É utilizado como adjuvante de segunda linha da levodopa quando surgem discinesias e variabilidade motora. Não há provas de que a pergolida seja superior à bromocriptina para esta tarefa.

As reacções fibróticas são efeitos adversos reconhecidos dos derivados da cravagem do centeio, como a pergolida.

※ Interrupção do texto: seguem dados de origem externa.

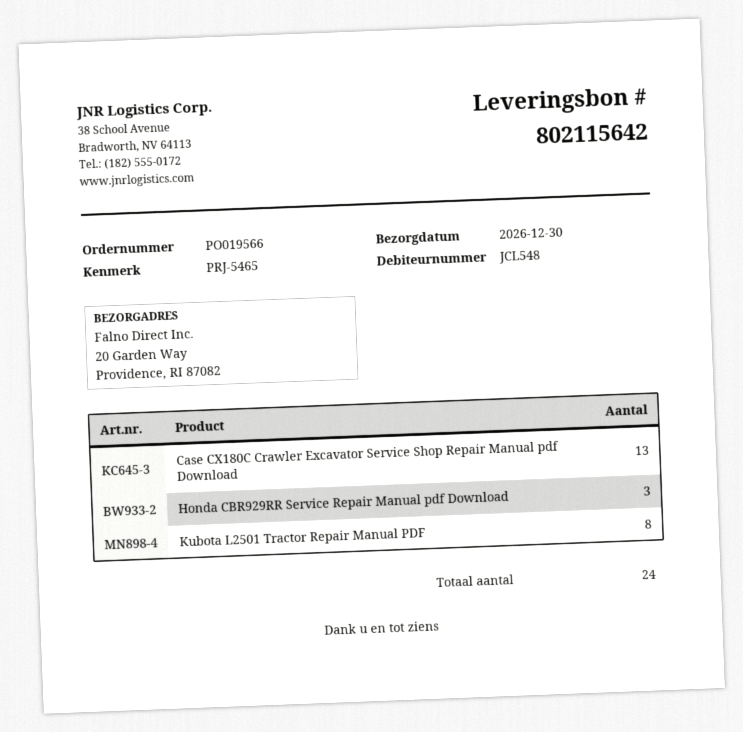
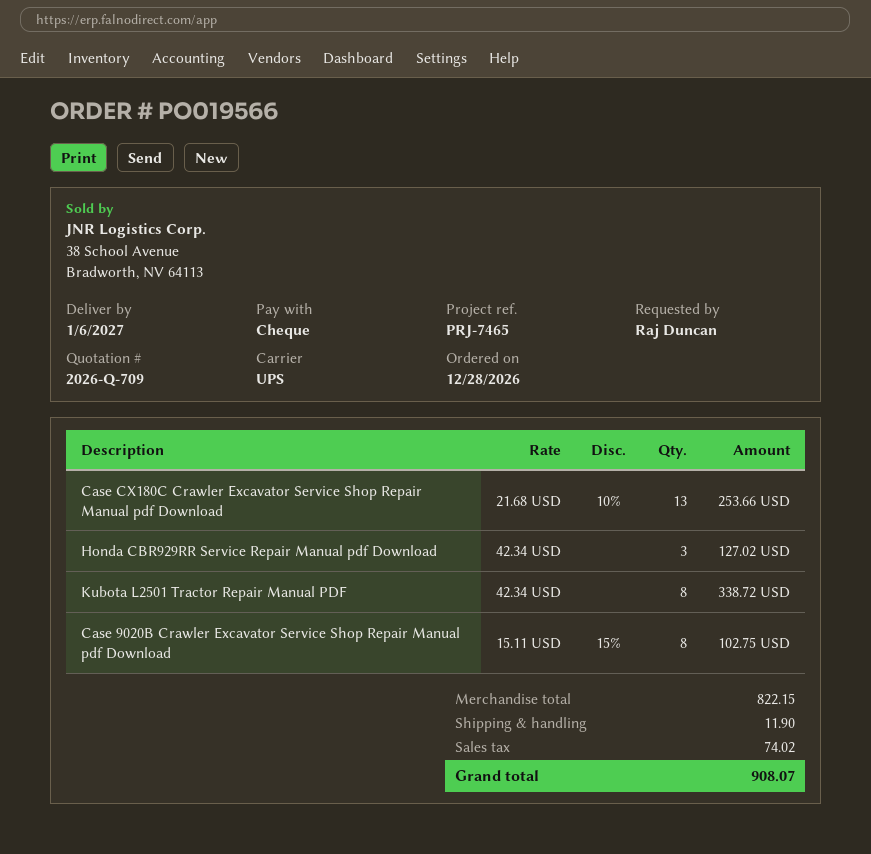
delivery date: 2026-12-30 -> 2027-01-06
reference: PRJ-5465 -> PRJ-7465
Case 9020B Crawler Excavator Service Shop Repair Manual pdf Download: none -> 8

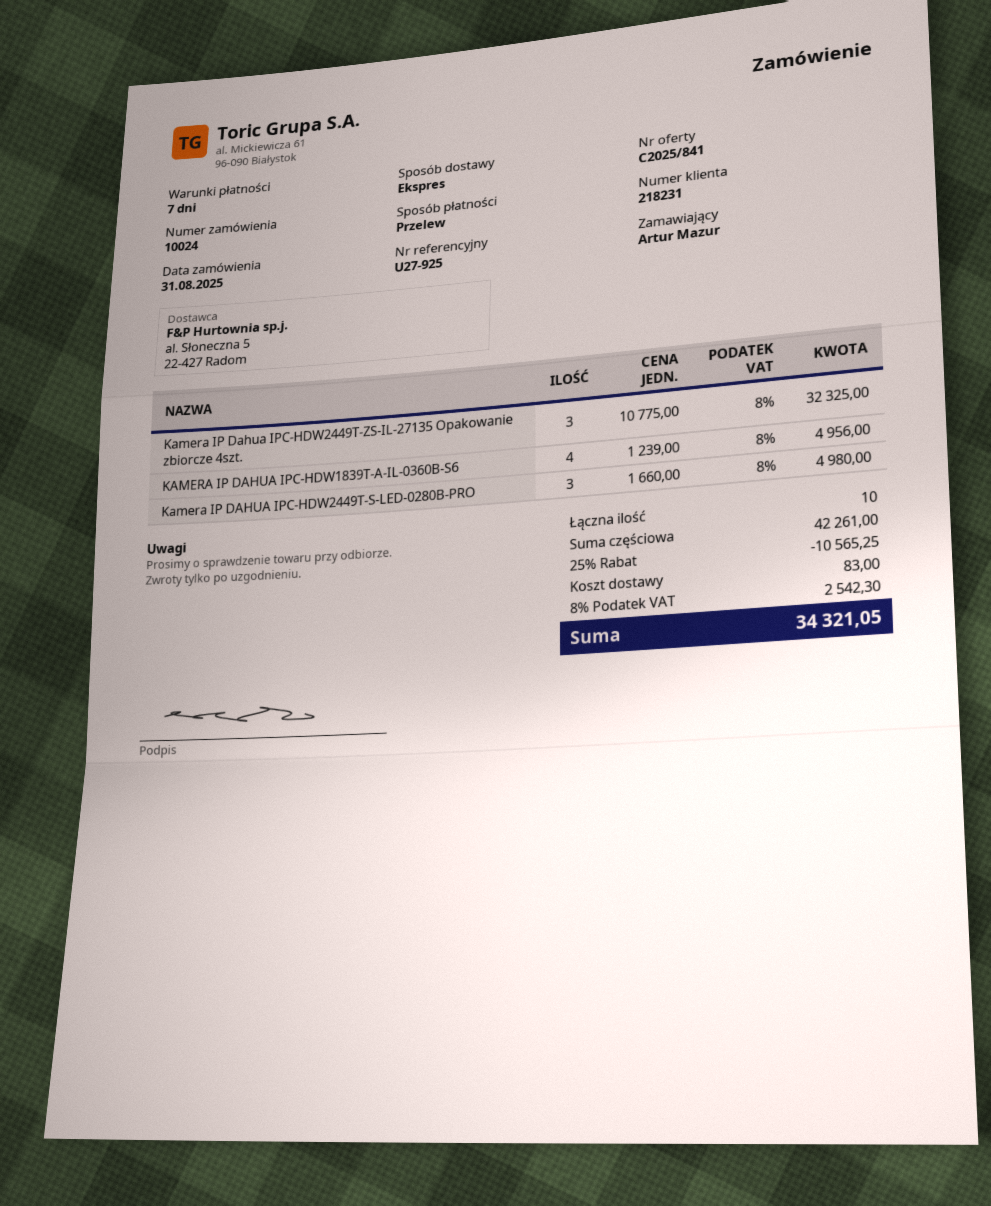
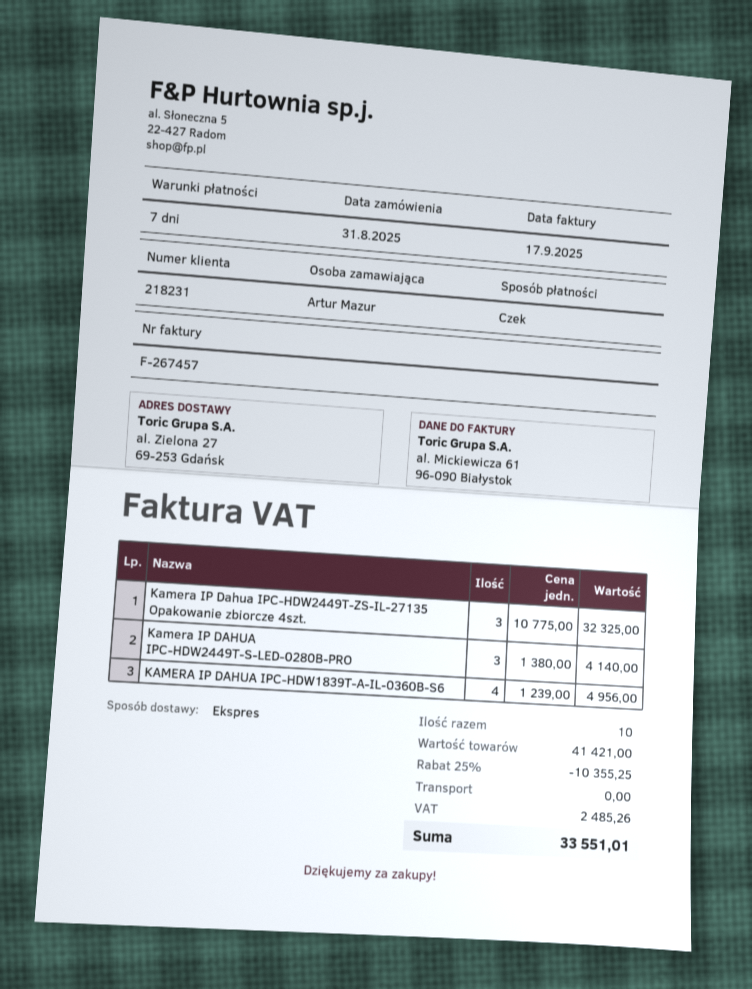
payment method: bank transfer -> cheque
Kamera IP DAHUA IPC-HDW2449T-S-LED-0280B-PRO: 3 x 1660.00 = 4980.00 -> 3 x 1380.00 = 4140.00
subtotal: 42261.00 -> 41421.00
discount: 25% = 10565.25 -> 25% = 10355.25
shipping: 83.00 -> 0.00
tax: 2542.30 -> 2485.26
total: 34321.05 -> 33551.01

Com base na notificação de acontecimentos adversos (dados do Cartão Amarelo), a pergolida parece estar associada a uma maior taxa de notificação de tais reacções no Reino Unido, em comparação com os outros derivados da cravagem do centeio, por exemplo, a bromocriptina e a cabergolina. Assim, antes de iniciar o tratamento com pergolida, pode ser adequado efetuar investigações de base, como a VSG, U e Es e uma radiografia do tórax; também, se possível, especialmente se estiver previsto um tratamento a longo prazo com pergolida, pode ser útil efetuar testes de função pulmonar (1).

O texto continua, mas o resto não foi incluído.